Exercise goal: Scan the records for the word "position". Copy each line that includes it.

Start of Information

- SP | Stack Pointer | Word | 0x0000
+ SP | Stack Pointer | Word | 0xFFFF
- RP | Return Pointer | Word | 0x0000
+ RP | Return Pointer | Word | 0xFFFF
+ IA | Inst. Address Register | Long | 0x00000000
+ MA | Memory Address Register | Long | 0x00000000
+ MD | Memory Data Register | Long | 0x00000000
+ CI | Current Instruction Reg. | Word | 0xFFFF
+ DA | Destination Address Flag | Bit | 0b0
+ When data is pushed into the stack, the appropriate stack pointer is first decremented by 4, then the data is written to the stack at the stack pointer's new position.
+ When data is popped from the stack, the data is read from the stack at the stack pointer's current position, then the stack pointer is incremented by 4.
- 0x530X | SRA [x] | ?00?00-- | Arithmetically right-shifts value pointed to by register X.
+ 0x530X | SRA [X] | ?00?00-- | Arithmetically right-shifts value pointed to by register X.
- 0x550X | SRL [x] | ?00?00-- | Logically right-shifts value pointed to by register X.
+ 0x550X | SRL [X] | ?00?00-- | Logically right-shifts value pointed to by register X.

End of Information

Answer to the exercise:
+ When data is pushed into the stack, the appropriate stack pointer is first decremented by 4, then the data is written to the stack at the stack pointer's new position.
+ When data is popped from the stack, the data is read from the stack at the stack pointer's current position, then the stack pointer is incremented by 4.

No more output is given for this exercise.